If everyone will forgive my putting my ENTP hat on, it seems hopelessly reductionistic to categorize all people into 16 (or on this version, 32) non-overlapping categories.
I'm not saying that elements of the descriptions can't ring true, even very true. Heaven knows, ENTP describes the kind of person I aspire to be.
But in Myers-Briggs, we're using four independent binary variables to slice ourselves into sixteen segments. That is, whether you're an E is supposed to have nothing to do with whether you're an N, and neither should have any sway over whether you're a T or a P.
But if they were really independent, every segment should be equally common. Yet they aren't.

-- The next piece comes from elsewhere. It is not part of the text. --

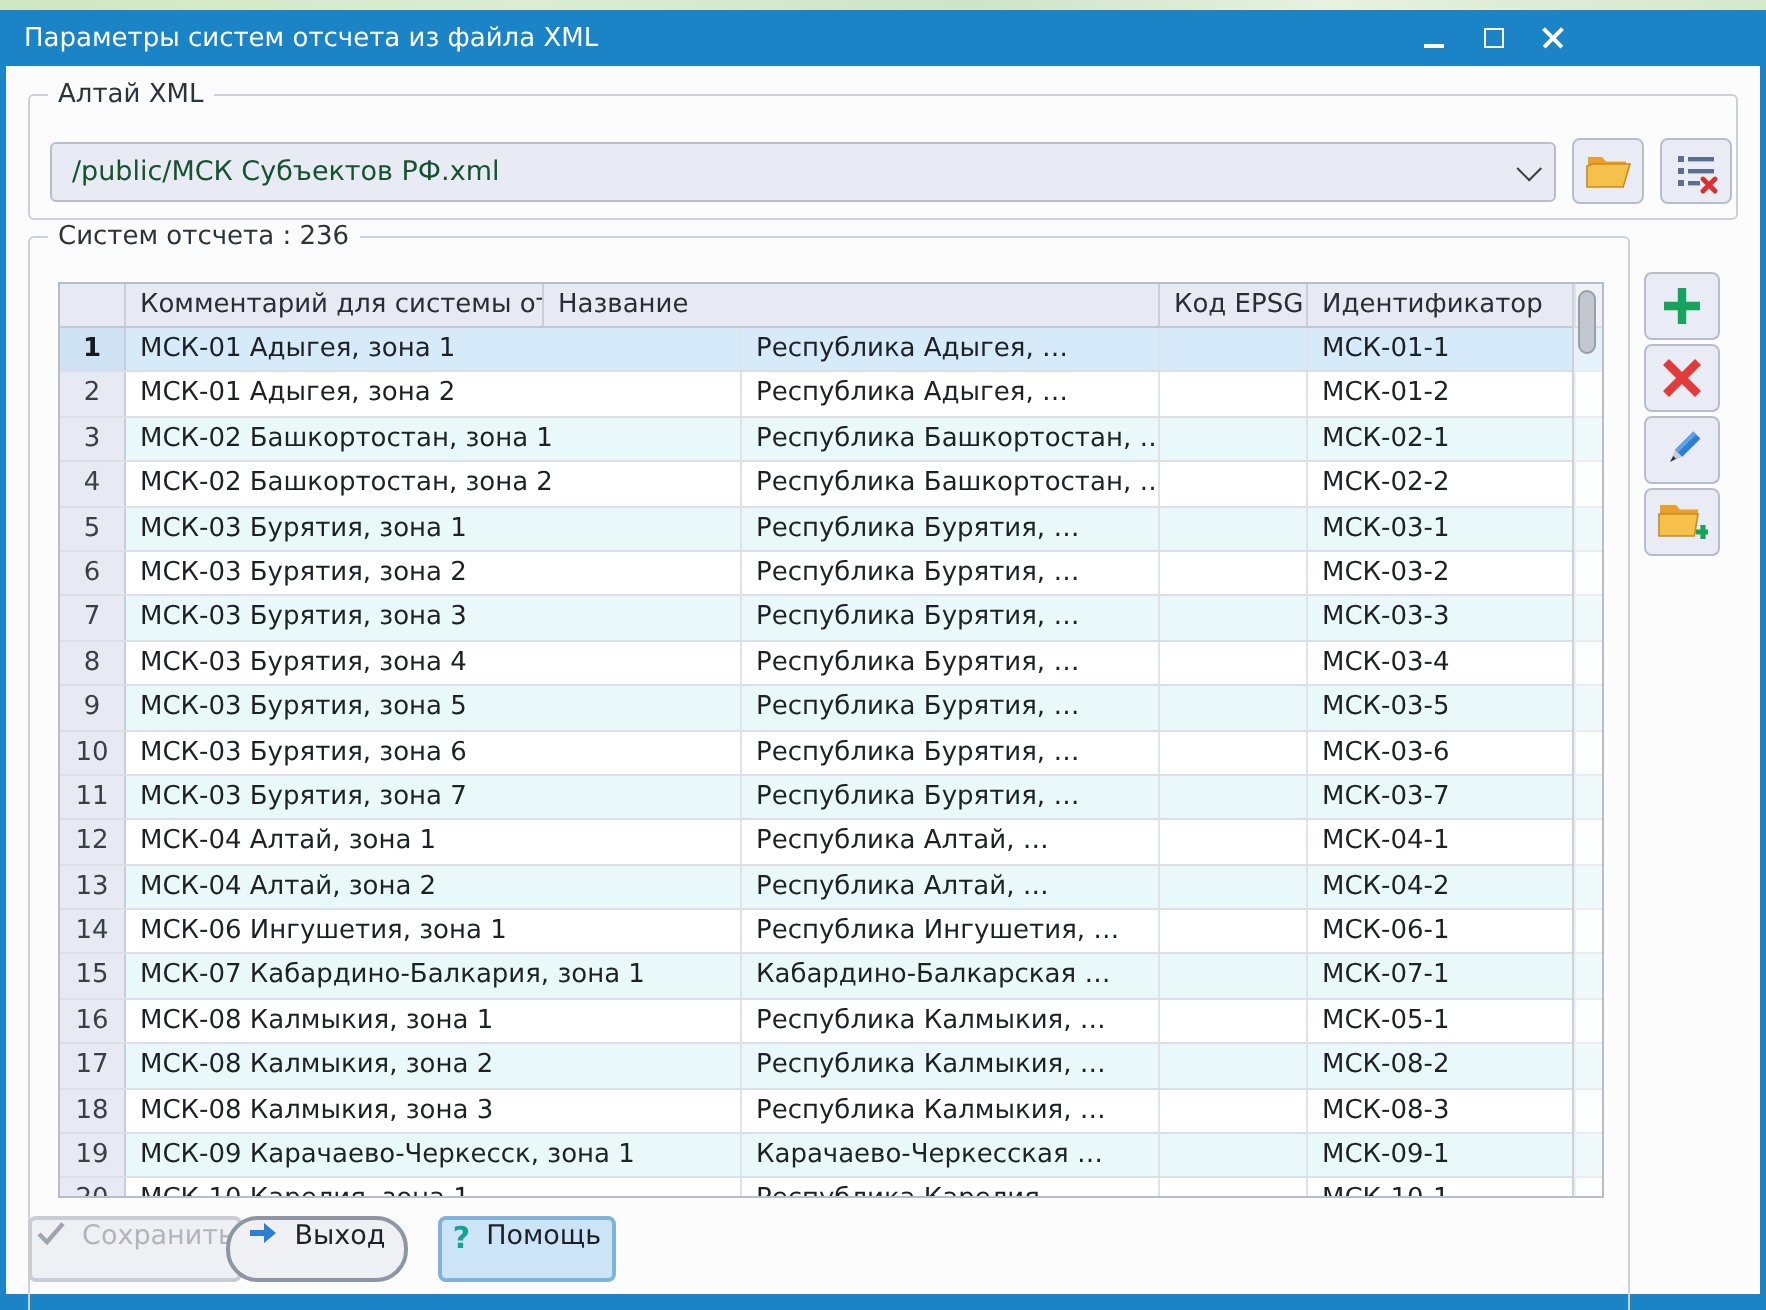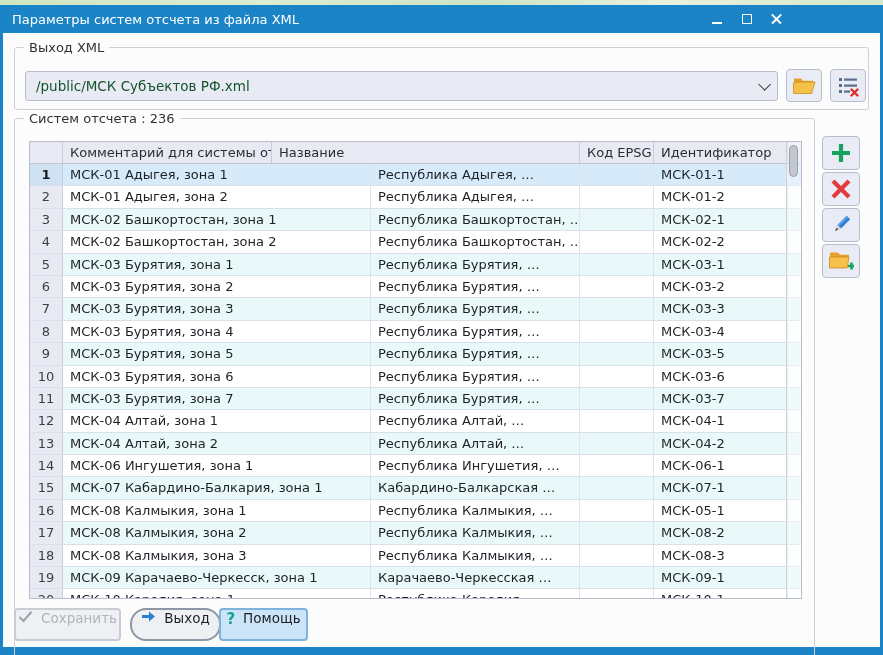"Выход XML" div.group-label { text: Выход -> Алтай }
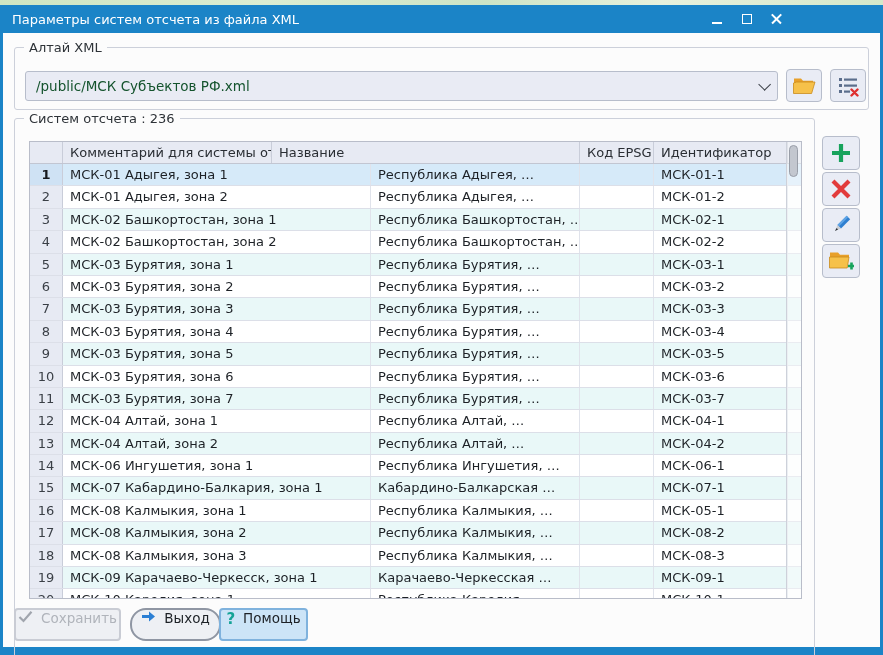"Выход" .btn-exit { left: 127px -> 110px }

There's a lot more E/ISFJ than E/INTP That kinda suggests that Myers and Briggs already had their categories defined before they set out.
Well, shoot. If M-B already had it all set up, it's not like they were doing anything but intuitive guesswork at best, and at one's most cynical, one might accuse them of simply developing something that would sell a lot of books.
And anyway, people are complicated. Sometimes I'm E, sometimes I. Sometimes S, sometimes N. Depends on my mood, the situation, my company, what's appropriate, the information I have, and so forth. I can be ENTP, but I can be all the others, too.
So me, I enjoy tests like Myers-Briggs. They're fun, and to the extent they cause me some introspection, that can't but be all to the good. Yet I can't take them all that seriously, and I'm certainly not going to imagine that I'm only one type.